Word for word, retype the lines from the one containing "- MAKE_API_TOKEN=your_make_com_token" to the last line of the data below, both ends included.

========

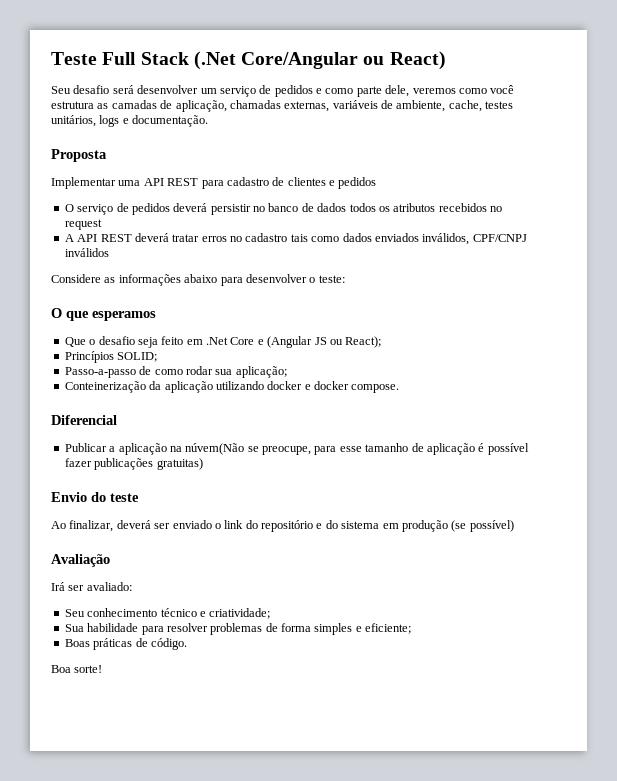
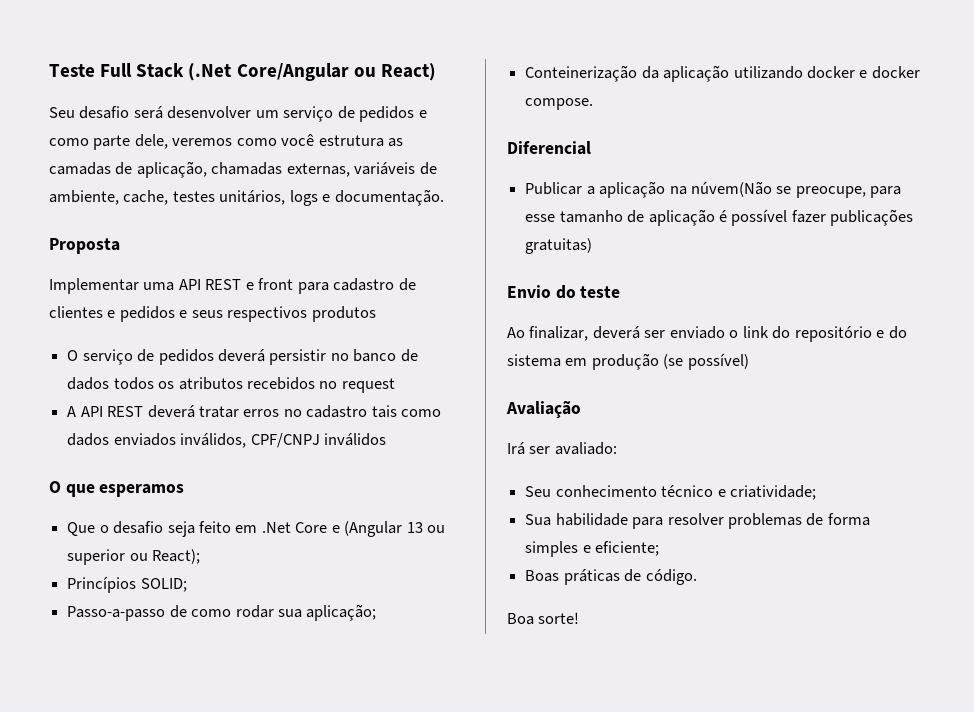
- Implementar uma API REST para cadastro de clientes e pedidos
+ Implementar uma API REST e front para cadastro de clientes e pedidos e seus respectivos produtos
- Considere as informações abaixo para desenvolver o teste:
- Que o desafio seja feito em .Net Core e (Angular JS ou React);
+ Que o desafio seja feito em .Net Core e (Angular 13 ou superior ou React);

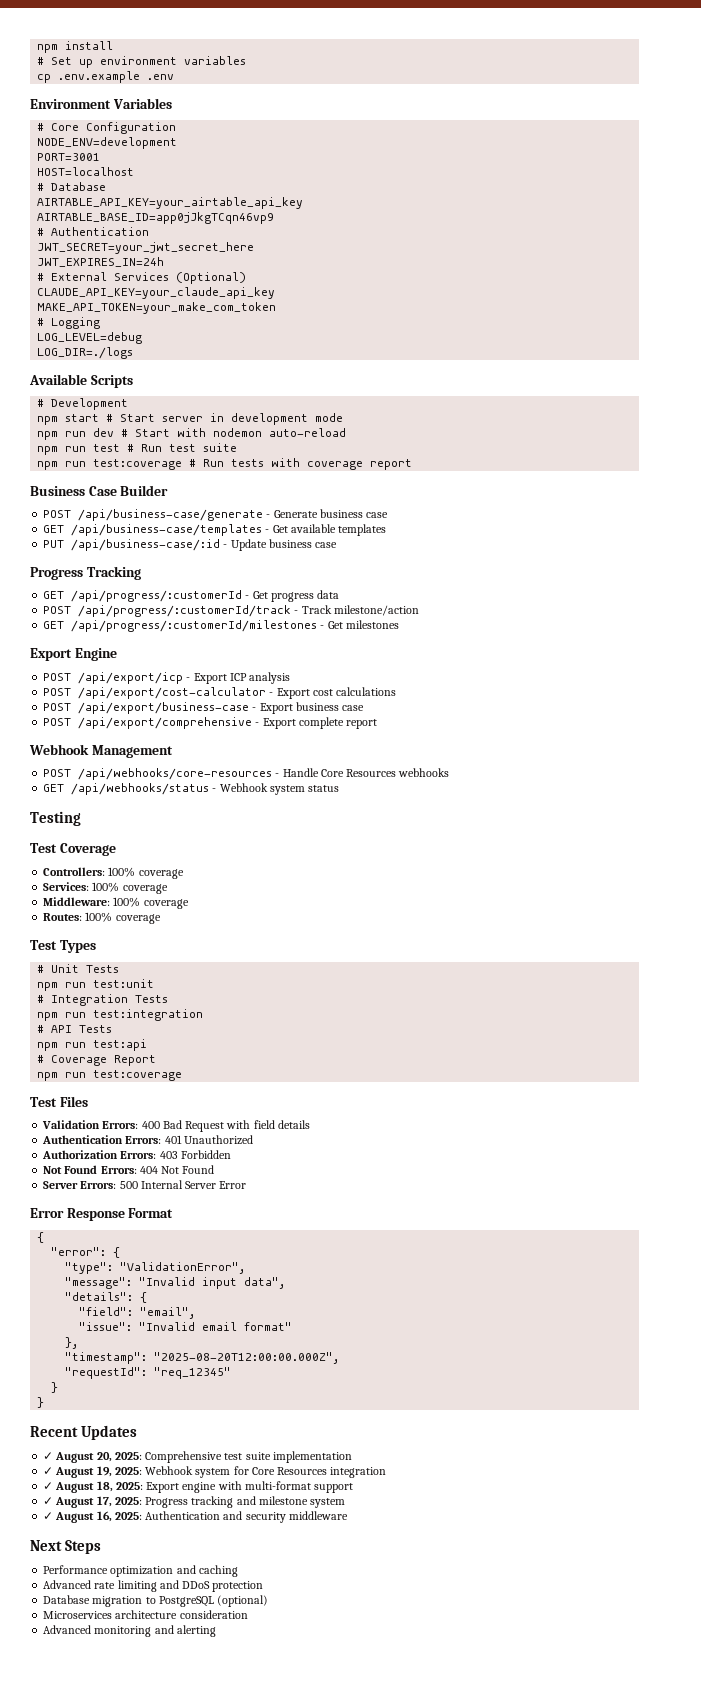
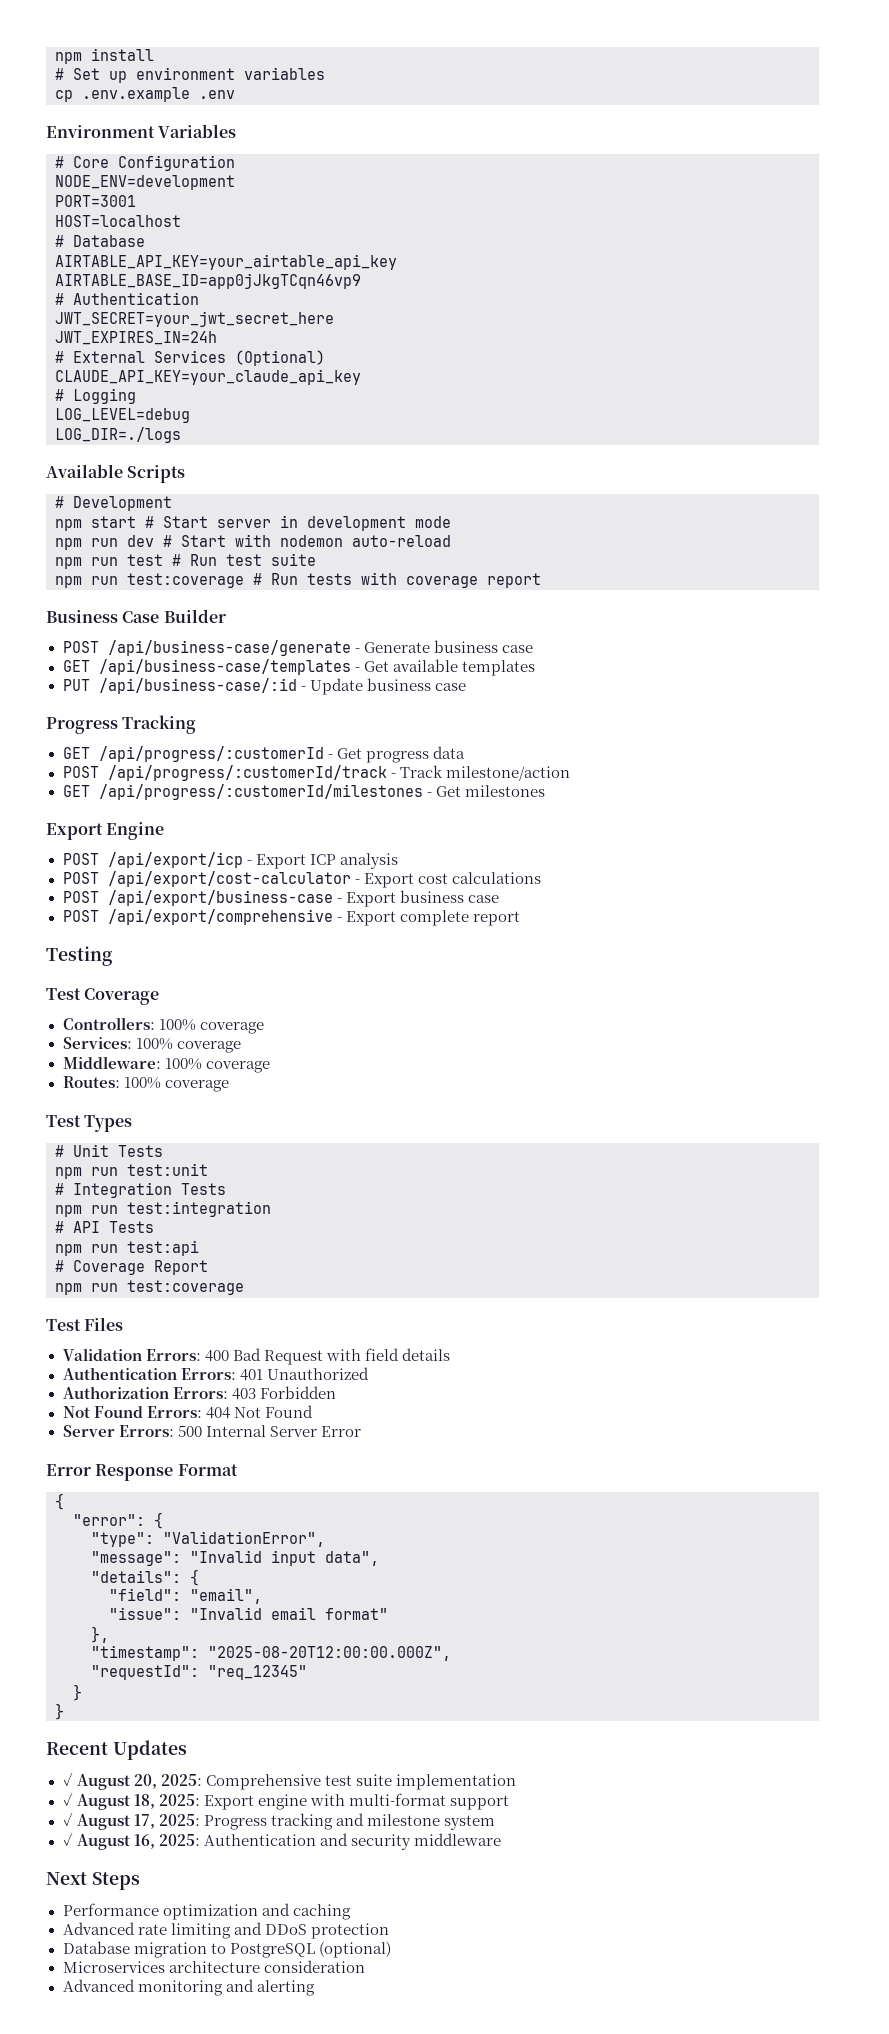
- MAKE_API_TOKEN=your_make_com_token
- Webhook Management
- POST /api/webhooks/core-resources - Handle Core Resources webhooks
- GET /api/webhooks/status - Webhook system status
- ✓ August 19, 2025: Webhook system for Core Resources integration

========

Exercise result |
- MAKE_API_TOKEN=your_make_com_token
- Webhook Management
- POST /api/webhooks/core-resources - Handle Core Resources webhooks
- GET /api/webhooks/status - Webhook system status
- ✓ August 19, 2025: Webhook system for Core Resources integration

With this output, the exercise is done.